There were more winners to look forward to with the announcement of the shortlusts for the TS Eliot Prize, the William Hill Sports Book of the Year Award and the Waterstones Book of the Year – which saw a début graphic novel going up against literary heavyweights.

Elsewhere, Neil Gaiman’s Neverwhere was banned by a New Mexico school after a mother complained that it contained “sexual innuendos and harsh language.”

In October, we lost both the bestselling espionage-thriller master Tom Clancy and Oscar Hijuelos, the first Hispanic writer to win the Pulitzer prize for fiction, at the ages of 66 and 62 respectively.

 

 

November

Book of the Month: The Embassy of Cambodia, Zadie Smith
Non-Fiction Book of the Month: The Broken Road, Patrick Leigh Fermor
Children’s Book of the Month: Diary of a Wimpy Kid: Hard Luck, Jeff Kinney

 

The end of the year sees the things getting a little silly…

“Selfie” is announced as the Oxford Dictionary’s word of the year. The Antwerp Book Fair set a new “book domino” world record – a 614m long pathway which ran through the fair, using 4,845 second-hand books. There were rumours that a Hunger Games theme park was in development, and the latest YouTube sensation The Fox, with 215 million views, is signed up to be adapted into a children’s book in time for Christmas – What Does The Fox Say?

The polls were in too – as the Crime Writers’ Association voted Agatha Christie best crime writer ever, and her The Murder of Roger Ackroyd the best ever crime novel – but Sherlock Holmes remained the best serial sleuth. The Scottish Book Trust also revealed that Irvine Welsh‘s Trainspotting was the nation’s favourite novel of the past 50 years.

The Pike by Lucy Hughes-Hallett won this year’s Samuel Johnson Prize whilst one of our Waterstones Eleven debut authors of the year – Donal Ryan- took the Guardian’s First Book Award.

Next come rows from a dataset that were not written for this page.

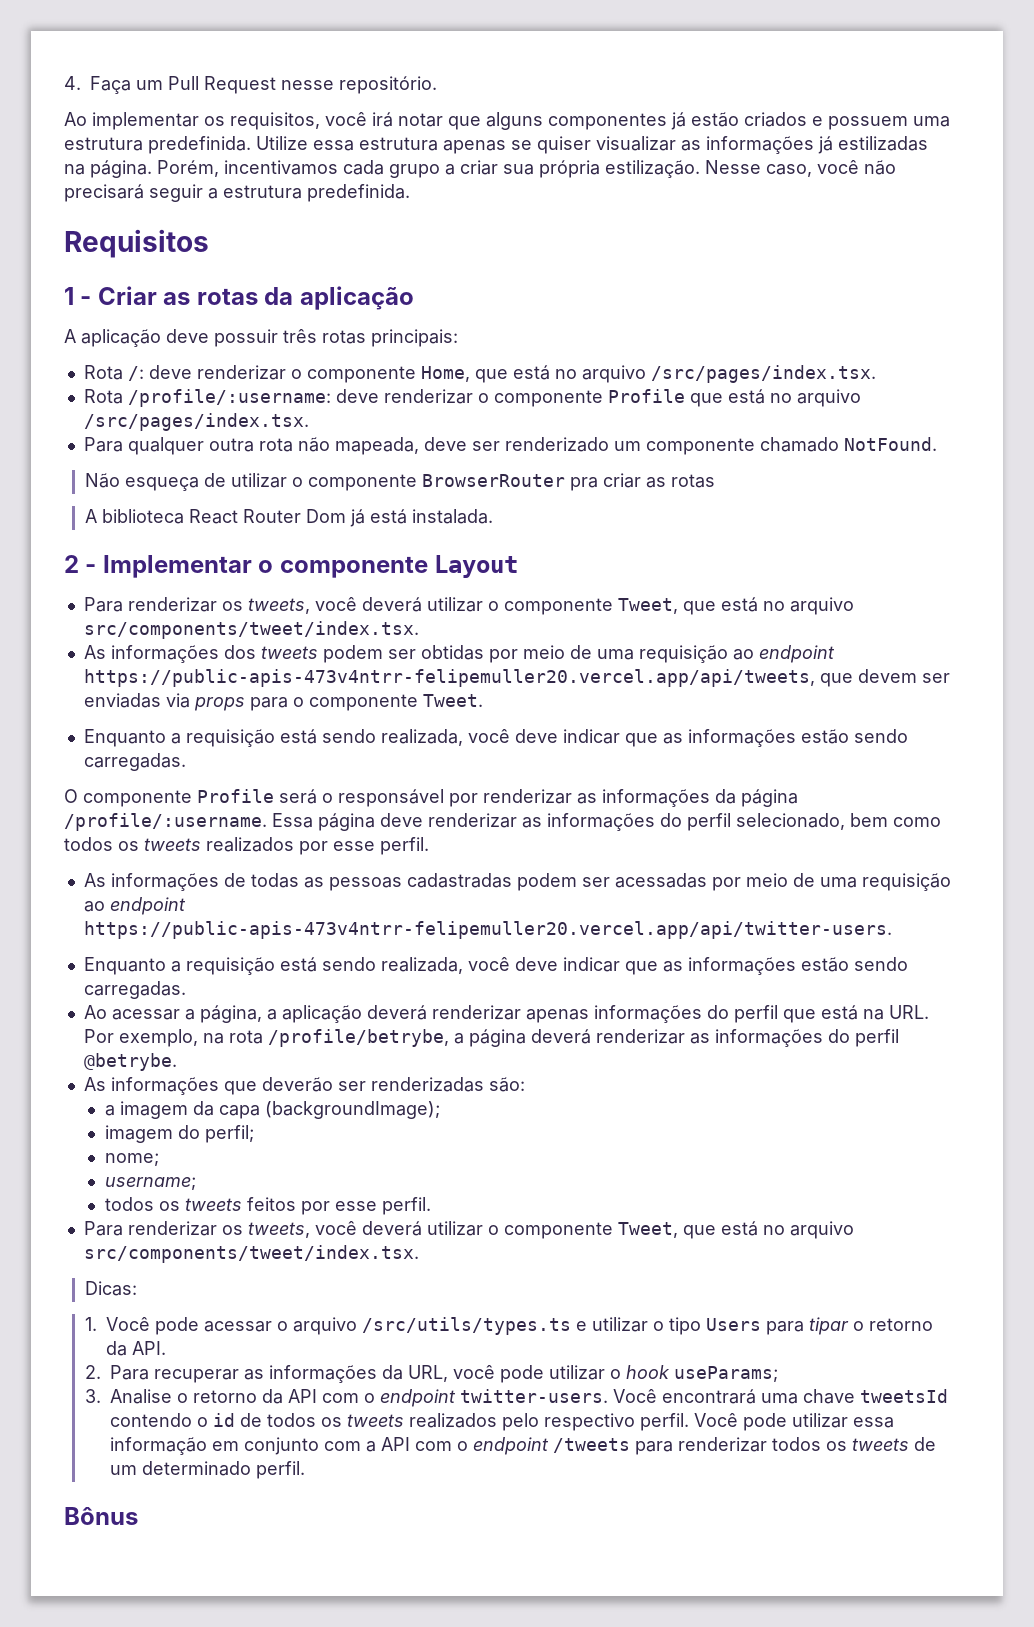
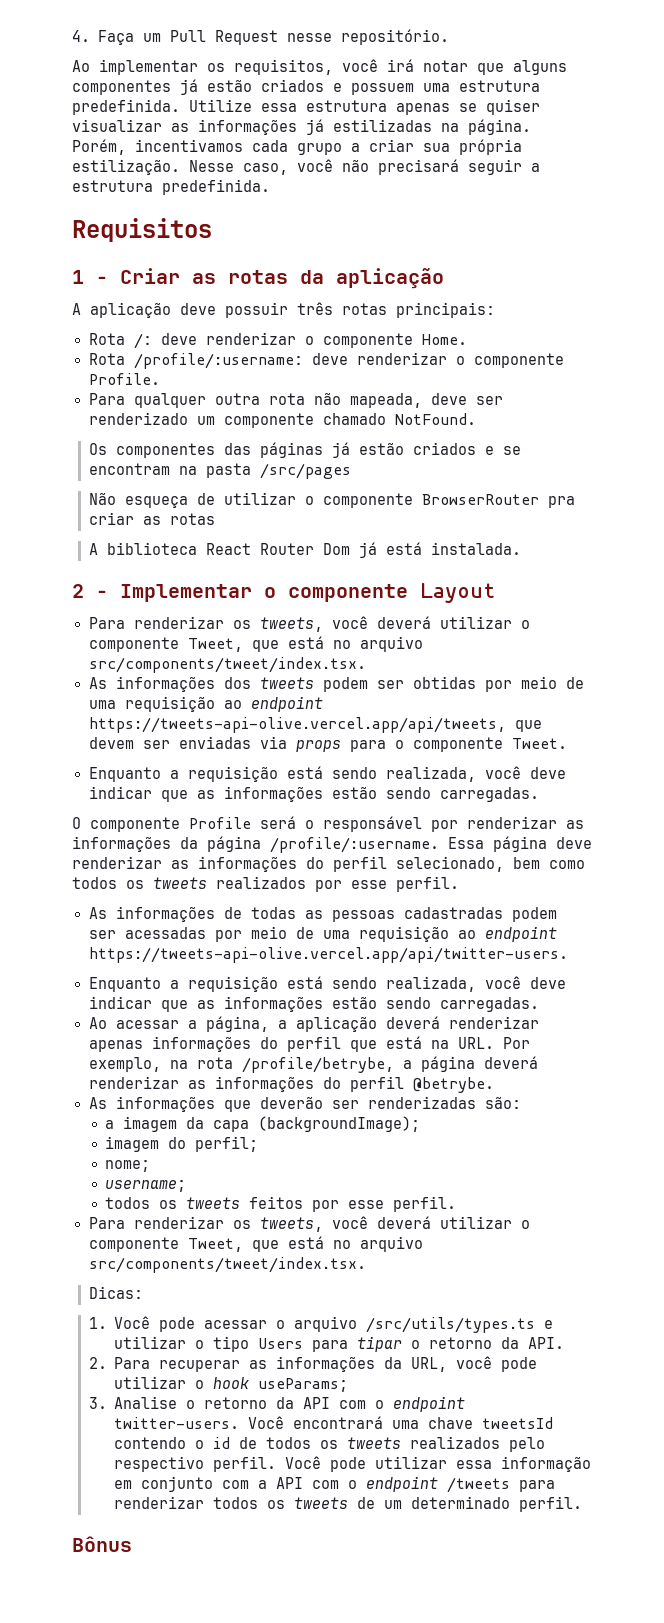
- Rota /: deve renderizar o componente Home, que está no arquivo /src/pages/index.tsx.
+ Rota /: deve renderizar o componente Home.
- Rota /profile/:username: deve renderizar o componente Profile que está no arquivo /src/pages/index.tsx.
+ Rota /profile/:username: deve renderizar o componente Profile.
+ Os componentes das páginas já estão criados e se encontram na pasta /src/pages
- As informações dos tweets podem ser obtidas por meio de uma requisição ao endpoint https://public-apis-473v4ntrr-felipemuller20.vercel.app/api/tweets, que devem ser enviadas via props para o componente Tweet.
+ As informações dos tweets podem ser obtidas por meio de uma requisição ao endpoint https://tweets-api-olive.vercel.app/api/tweets, que devem ser enviadas via props para o componente Tweet.
- As informações de todas as pessoas cadastradas podem ser acessadas por meio de uma requisição ao endpoint https://public-apis-473v4ntrr-felipemuller20.vercel.app/api/twitter-users.
+ As informações de todas as pessoas cadastradas podem ser acessadas por meio de uma requisição ao endpoint https://tweets-api-olive.vercel.app/api/twitter-users.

Meanwhile Jamie Reid‘s Doped beat front-runner I Am Zlatan Ibrahimovic to win the 25th William Hill Prize.

But it couldn’t all be good news this month, and the literary world were very sad to lose Doris Lessing at the age of 94.

 

December

No books of the month for us in December – as we were all too excited about our Waterstones Book of the Year announcement. Ultimately, this was won by John Williams Stoner – a forgotten novel published originally in 1965 which took booksellers by storm in 2013.

Manil Suri had the dubious honour of being awarded the bad sex award for the depictions of the act in his The City of Devi.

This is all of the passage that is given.